Miasto zachowuje się tak, jakby to lotnisko… w ogóle nie istniało.

Turyści omijają Świnoujście szerokim łukiem

W sezonie 2025 r. Świnoujście przeżywa dramat turystyczny. Ulewy, pogoda jak w październiku, ale to nie wszystko. Brakuje turystów z zasobnymi portfelami. Kuracjusze z Niemiec wybierają niemiecką stronę wyspy Uznam. Polscy turyści – zniechęceni wysokimi cenami i brakiem atrakcji – jadą do Chorwacji, Bułgarii, Grecji. Miasto pustoszeje. W hotelach wolne miejsca. W pensjonatach cisza. Na plaży wiało nie tylko wiatrem – wiało nudą i bezradnością.

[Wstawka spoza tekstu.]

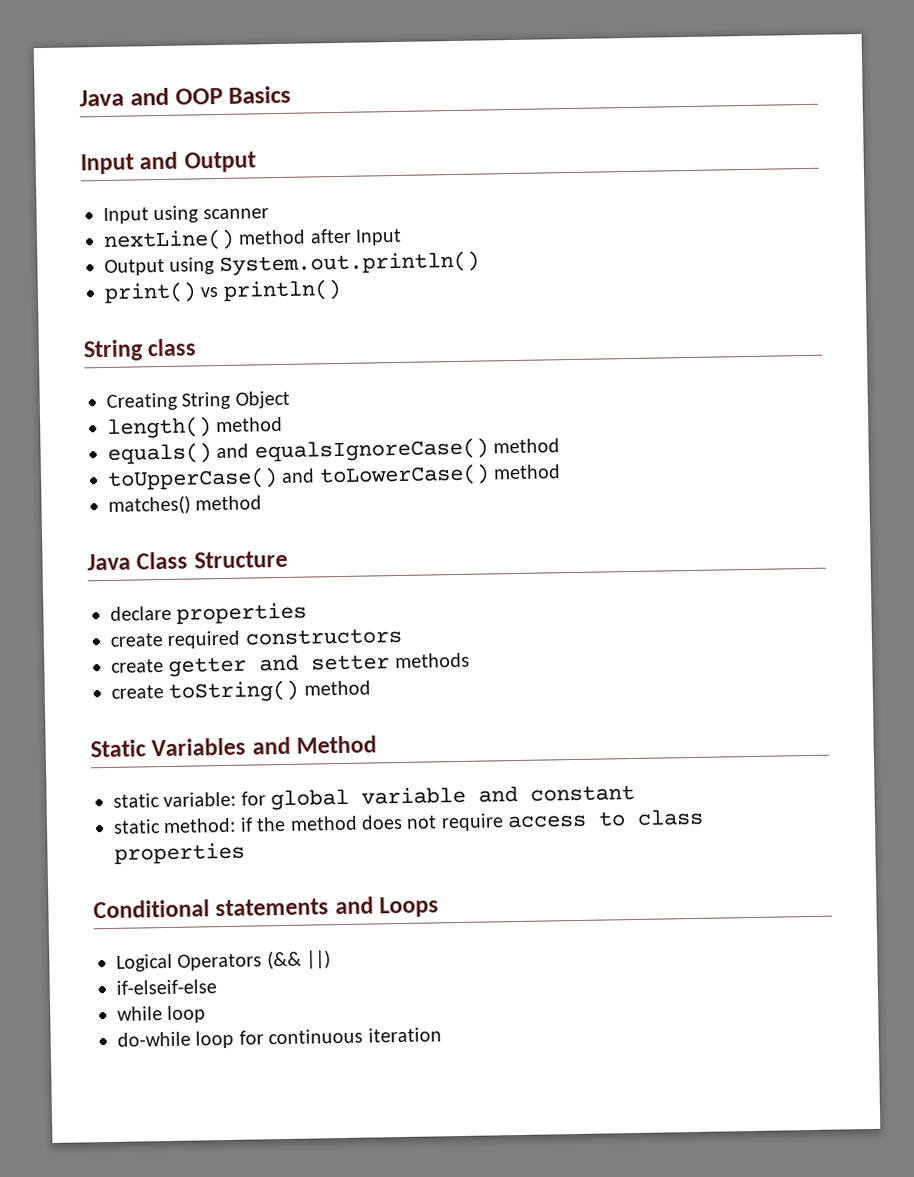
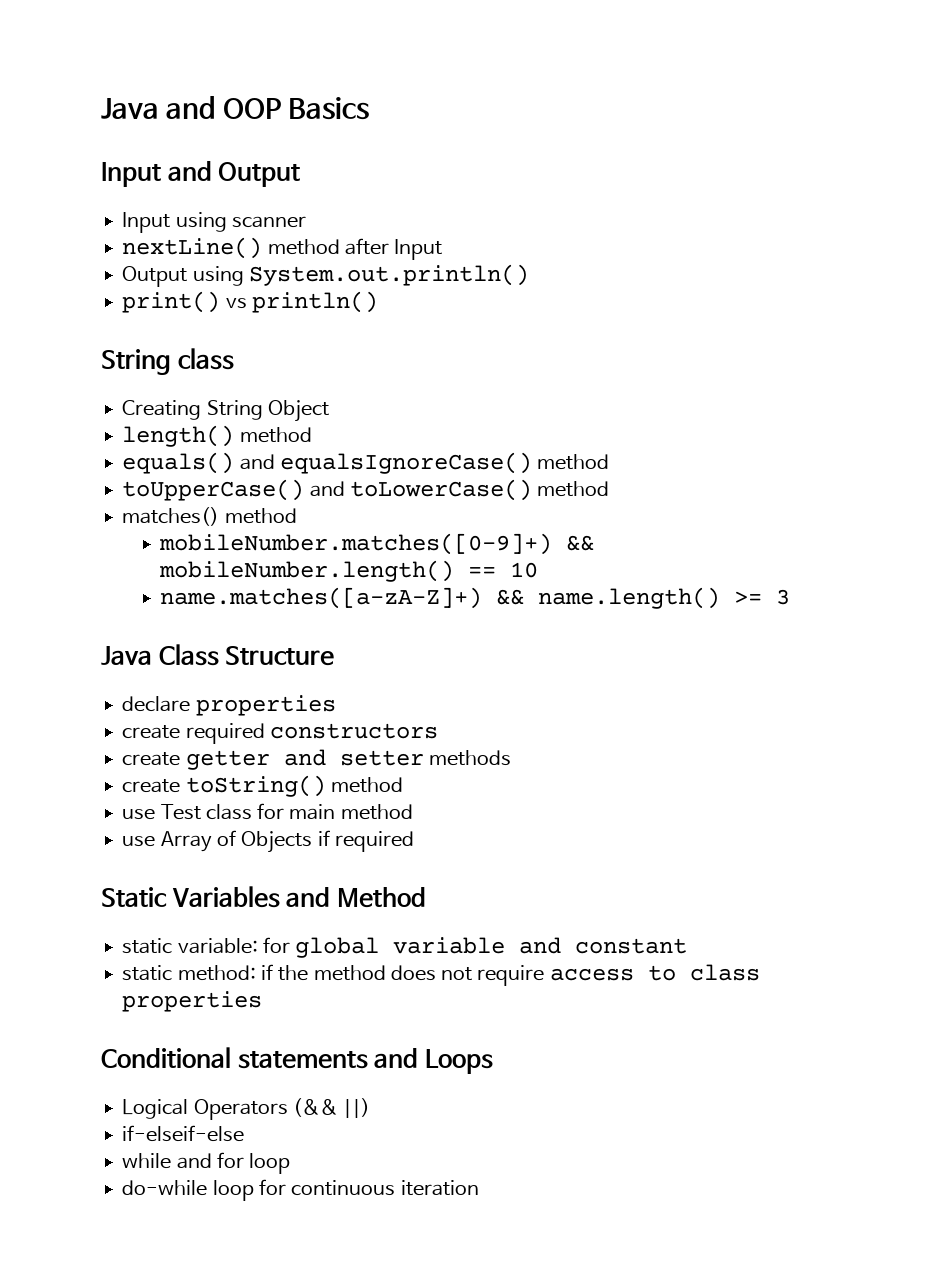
(263, 503) none -> [159,533,595,555] [159,560,539,582] [160,587,791,609] // mobileNumber.matches([0-9]+) && mobileNumber.length() == 10 // name.matches([a-zA-Z]+) && name.length() >= 3
(371, 688) none -> [122,803,413,820] [122,830,414,853] // use Test class for main method // use Array of Objects if required
(163, 1013) none -> [176,1152,244,1169] and for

Zamiast kurortu – paździerzowe jarmarki

W ostatni weekend turyści przecierali oczy ze zdumienia. Zamiast festiwalu morza – Jarmark Bałtycki z plastikowymi zabawkami, pajdą chleba i dmuchanymi flamingami. W porcie stały… dwa holowniki i statek szkolny. Zero żaglowców, zero emocji, zero prestiżu. Tymczasem kilkanaście kilometrów dalej, w Wolinie – festiwal Słowian i Wikingów przyciągnął dziesiątki tysięcy ludzi. Tam tętniło życie. W Świnoujściu – stagnacja.

Dlaczego Świnoujście nie wykorzystuje swojego położenia?

Świnoujście ma unikalne położenie na mapie Europy. To jedyne miasto w Polsce położone w całości na wyspach, z dostępem do morza, granicą z Niemcami i możliwością korzystania z infrastruktury zachodniej. I co? I nic.

Zamiast współpracy z niemiecką stroną – milczenie i izolacja. Zamiast inwestycji w międzynarodową promocję – skostniałe działania urzędowe. Zamiast wizji – tylko remizy i wstęgi.

Świnoujście: Czy władze naprawdę widzą, co dzieje się pod ich oknami? Śmieci pod Urzędem Miasta

Miasto bez gospodarza? Gdzie jest prezydent, gdzie są radni?

W obliczu spadających statystyk turystycznych, coraz wyższych kosztów życia i braku wpływów z branży hotelarskiej – nikt z władz miasta nie podejmuje realnych działań. Czy władze miasta rozmawia z przewoźnikami lotniczymi. Nie widać aby ktoś tworzył oferty dla turysty przylatującego z Niemiec. Świnoujście zasypia w najważniejszym momencie swojej historii.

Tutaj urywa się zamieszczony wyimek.